───── EXERCISE INPUT ─────
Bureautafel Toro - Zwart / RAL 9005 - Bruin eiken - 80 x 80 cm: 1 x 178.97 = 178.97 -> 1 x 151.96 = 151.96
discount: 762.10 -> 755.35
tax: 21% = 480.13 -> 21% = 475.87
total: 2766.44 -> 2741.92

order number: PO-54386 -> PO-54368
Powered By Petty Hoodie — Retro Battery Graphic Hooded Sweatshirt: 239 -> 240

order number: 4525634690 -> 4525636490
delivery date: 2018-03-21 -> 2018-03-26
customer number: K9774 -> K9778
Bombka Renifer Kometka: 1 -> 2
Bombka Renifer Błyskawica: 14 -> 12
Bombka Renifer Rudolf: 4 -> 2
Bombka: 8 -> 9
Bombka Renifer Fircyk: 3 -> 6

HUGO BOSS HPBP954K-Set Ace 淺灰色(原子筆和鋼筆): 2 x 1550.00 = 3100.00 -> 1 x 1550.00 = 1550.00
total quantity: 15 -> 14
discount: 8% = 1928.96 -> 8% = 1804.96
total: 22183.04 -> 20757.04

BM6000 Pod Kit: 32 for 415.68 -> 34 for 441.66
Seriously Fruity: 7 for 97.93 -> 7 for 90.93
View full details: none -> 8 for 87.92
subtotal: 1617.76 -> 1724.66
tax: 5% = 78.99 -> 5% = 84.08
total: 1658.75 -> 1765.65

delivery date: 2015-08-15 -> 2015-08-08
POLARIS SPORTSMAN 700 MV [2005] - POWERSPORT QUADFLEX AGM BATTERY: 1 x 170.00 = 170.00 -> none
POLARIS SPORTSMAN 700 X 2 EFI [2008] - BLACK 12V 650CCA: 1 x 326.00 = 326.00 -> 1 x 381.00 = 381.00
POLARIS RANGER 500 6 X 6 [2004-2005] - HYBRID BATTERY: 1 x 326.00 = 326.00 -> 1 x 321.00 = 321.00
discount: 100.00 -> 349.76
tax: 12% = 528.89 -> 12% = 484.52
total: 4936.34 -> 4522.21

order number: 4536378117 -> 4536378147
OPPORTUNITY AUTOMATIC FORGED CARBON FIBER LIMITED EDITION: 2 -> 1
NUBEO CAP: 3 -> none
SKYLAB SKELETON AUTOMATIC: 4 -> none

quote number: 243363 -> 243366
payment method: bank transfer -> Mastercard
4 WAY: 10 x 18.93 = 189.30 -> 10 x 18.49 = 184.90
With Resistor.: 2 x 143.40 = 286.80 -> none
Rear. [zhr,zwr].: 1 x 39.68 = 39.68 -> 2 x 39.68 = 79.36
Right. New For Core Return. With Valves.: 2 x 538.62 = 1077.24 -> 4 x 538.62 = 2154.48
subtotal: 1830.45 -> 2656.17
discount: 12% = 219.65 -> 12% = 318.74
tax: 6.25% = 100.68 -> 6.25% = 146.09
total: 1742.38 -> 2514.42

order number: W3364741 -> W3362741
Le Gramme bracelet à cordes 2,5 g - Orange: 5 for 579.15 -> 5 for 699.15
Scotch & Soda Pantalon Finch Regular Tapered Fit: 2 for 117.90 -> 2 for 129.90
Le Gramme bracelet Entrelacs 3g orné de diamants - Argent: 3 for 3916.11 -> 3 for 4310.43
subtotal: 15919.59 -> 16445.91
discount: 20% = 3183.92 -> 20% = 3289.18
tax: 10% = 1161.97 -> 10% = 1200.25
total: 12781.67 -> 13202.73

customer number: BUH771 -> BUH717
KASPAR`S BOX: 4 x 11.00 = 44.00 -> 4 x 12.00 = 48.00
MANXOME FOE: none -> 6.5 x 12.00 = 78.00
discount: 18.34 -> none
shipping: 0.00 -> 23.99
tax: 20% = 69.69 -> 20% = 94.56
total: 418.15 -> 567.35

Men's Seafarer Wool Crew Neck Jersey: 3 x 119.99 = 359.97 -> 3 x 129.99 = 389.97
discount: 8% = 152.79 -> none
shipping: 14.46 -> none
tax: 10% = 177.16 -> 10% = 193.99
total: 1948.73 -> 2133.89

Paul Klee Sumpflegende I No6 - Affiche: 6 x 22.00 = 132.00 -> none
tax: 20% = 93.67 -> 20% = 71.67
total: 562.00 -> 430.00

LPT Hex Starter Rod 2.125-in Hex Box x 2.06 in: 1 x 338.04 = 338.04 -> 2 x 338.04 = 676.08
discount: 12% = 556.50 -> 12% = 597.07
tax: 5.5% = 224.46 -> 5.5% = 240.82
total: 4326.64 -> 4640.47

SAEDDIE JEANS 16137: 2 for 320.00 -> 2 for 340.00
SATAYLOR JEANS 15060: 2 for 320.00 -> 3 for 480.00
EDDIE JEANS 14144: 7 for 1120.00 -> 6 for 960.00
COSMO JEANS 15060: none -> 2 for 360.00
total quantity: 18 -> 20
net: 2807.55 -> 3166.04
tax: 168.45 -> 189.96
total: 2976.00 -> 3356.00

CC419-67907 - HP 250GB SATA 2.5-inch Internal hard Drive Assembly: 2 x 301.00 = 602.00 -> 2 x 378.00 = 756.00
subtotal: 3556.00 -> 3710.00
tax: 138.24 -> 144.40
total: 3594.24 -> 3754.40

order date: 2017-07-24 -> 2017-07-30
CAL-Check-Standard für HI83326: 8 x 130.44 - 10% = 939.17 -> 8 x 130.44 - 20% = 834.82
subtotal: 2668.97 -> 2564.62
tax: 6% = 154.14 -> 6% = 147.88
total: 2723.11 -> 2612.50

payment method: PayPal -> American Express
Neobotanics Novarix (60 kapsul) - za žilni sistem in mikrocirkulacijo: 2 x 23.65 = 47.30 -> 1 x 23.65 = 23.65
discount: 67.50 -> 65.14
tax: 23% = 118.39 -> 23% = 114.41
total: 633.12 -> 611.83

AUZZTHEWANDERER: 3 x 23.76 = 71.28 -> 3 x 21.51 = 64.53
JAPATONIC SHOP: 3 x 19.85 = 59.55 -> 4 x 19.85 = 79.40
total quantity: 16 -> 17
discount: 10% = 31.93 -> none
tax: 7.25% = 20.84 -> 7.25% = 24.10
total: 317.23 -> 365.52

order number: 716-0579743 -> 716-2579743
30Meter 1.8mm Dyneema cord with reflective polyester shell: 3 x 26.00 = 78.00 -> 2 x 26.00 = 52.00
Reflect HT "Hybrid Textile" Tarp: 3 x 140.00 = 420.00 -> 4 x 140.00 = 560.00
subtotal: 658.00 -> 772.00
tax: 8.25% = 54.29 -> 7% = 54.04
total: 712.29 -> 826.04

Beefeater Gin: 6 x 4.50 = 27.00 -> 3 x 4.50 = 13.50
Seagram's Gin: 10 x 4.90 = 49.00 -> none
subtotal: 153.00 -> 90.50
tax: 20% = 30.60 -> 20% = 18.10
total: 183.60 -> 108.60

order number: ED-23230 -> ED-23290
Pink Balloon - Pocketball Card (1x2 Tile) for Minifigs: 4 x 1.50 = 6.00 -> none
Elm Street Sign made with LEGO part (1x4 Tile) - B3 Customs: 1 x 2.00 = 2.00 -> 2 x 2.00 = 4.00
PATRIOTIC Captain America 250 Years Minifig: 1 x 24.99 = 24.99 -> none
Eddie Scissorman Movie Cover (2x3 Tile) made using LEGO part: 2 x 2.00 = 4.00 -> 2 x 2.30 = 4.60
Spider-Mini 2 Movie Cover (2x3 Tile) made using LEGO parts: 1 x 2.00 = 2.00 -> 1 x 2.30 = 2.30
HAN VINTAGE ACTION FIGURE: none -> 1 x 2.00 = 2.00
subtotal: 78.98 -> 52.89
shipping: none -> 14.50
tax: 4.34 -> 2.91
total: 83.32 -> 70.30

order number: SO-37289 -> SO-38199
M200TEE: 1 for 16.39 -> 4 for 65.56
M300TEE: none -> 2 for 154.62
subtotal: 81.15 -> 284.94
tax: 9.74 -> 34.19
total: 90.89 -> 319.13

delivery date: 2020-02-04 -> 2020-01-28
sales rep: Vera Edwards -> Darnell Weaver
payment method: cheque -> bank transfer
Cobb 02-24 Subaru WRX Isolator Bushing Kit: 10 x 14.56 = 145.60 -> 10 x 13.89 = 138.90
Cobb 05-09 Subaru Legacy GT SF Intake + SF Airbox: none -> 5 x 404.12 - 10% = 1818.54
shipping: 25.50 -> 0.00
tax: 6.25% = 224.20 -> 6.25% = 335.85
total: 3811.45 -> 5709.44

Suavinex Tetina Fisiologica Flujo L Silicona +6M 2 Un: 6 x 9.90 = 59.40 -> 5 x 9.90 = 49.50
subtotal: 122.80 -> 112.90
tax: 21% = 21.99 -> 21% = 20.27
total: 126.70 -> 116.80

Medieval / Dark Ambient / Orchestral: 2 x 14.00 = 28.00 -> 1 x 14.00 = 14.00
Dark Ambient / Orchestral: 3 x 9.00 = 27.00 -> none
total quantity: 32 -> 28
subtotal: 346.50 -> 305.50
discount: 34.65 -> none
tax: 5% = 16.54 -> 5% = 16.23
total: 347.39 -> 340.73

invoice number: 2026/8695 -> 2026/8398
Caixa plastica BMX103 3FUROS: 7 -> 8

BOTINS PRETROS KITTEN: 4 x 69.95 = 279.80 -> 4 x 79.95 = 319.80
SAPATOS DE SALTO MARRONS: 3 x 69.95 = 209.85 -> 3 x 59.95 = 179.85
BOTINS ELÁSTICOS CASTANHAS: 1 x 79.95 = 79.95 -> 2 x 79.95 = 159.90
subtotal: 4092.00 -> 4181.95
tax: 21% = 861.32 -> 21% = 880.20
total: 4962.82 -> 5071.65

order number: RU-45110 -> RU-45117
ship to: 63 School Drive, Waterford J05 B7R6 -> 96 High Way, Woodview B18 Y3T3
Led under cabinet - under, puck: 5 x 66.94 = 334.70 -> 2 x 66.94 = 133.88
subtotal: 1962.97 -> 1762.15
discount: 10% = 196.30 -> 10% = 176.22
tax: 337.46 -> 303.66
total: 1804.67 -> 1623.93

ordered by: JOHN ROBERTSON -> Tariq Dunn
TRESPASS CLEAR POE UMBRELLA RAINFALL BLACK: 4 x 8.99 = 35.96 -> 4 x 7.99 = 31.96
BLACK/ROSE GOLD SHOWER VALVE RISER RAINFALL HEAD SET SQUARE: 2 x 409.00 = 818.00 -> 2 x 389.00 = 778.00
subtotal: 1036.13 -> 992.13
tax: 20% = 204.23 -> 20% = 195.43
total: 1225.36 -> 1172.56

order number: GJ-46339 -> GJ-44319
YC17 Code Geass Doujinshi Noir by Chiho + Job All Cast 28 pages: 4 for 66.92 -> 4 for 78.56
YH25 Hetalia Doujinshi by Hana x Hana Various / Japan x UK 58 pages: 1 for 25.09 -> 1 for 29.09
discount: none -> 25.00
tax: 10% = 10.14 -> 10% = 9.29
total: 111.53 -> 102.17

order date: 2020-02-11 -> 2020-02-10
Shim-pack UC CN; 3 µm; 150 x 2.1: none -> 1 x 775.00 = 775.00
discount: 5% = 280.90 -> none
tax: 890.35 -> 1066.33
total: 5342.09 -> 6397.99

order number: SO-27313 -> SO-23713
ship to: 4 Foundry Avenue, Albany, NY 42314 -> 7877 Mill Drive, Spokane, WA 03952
─────
EXERCISE PROMPT: Using the entries above, repeat only the lines from the one containing "12.00 = 48.00" through the one containing "30Meter 1.8mm Dyneema", end lines included.

SOLUTION FOR THIS TASK:
KASPAR`S BOX: 4 x 11.00 = 44.00 -> 4 x 12.00 = 48.00
MANXOME FOE: none -> 6.5 x 12.00 = 78.00
discount: 18.34 -> none
shipping: 0.00 -> 23.99
tax: 20% = 69.69 -> 20% = 94.56
total: 418.15 -> 567.35

Men's Seafarer Wool Crew Neck Jersey: 3 x 119.99 = 359.97 -> 3 x 129.99 = 389.97
discount: 8% = 152.79 -> none
shipping: 14.46 -> none
tax: 10% = 177.16 -> 10% = 193.99
total: 1948.73 -> 2133.89

Paul Klee Sumpflegende I No6 - Affiche: 6 x 22.00 = 132.00 -> none
tax: 20% = 93.67 -> 20% = 71.67
total: 562.00 -> 430.00

LPT Hex Starter Rod 2.125-in Hex Box x 2.06 in: 1 x 338.04 = 338.04 -> 2 x 338.04 = 676.08
discount: 12% = 556.50 -> 12% = 597.07
tax: 5.5% = 224.46 -> 5.5% = 240.82
total: 4326.64 -> 4640.47

SAEDDIE JEANS 16137: 2 for 320.00 -> 2 for 340.00
SATAYLOR JEANS 15060: 2 for 320.00 -> 3 for 480.00
EDDIE JEANS 14144: 7 for 1120.00 -> 6 for 960.00
COSMO JEANS 15060: none -> 2 for 360.00
total quantity: 18 -> 20
net: 2807.55 -> 3166.04
tax: 168.45 -> 189.96
total: 2976.00 -> 3356.00

CC419-67907 - HP 250GB SATA 2.5-inch Internal hard Drive Assembly: 2 x 301.00 = 602.00 -> 2 x 378.00 = 756.00
subtotal: 3556.00 -> 3710.00
tax: 138.24 -> 144.40
total: 3594.24 -> 3754.40

order date: 2017-07-24 -> 2017-07-30
CAL-Check-Standard für HI83326: 8 x 130.44 - 10% = 939.17 -> 8 x 130.44 - 20% = 834.82
subtotal: 2668.97 -> 2564.62
tax: 6% = 154.14 -> 6% = 147.88
total: 2723.11 -> 2612.50

payment method: PayPal -> American Express
Neobotanics Novarix (60 kapsul) - za žilni sistem in mikrocirkulacijo: 2 x 23.65 = 47.30 -> 1 x 23.65 = 23.65
discount: 67.50 -> 65.14
tax: 23% = 118.39 -> 23% = 114.41
total: 633.12 -> 611.83

AUZZTHEWANDERER: 3 x 23.76 = 71.28 -> 3 x 21.51 = 64.53
JAPATONIC SHOP: 3 x 19.85 = 59.55 -> 4 x 19.85 = 79.40
total quantity: 16 -> 17
discount: 10% = 31.93 -> none
tax: 7.25% = 20.84 -> 7.25% = 24.10
total: 317.23 -> 365.52

order number: 716-0579743 -> 716-2579743
30Meter 1.8mm Dyneema cord with reflective polyester shell: 3 x 26.00 = 78.00 -> 2 x 26.00 = 52.00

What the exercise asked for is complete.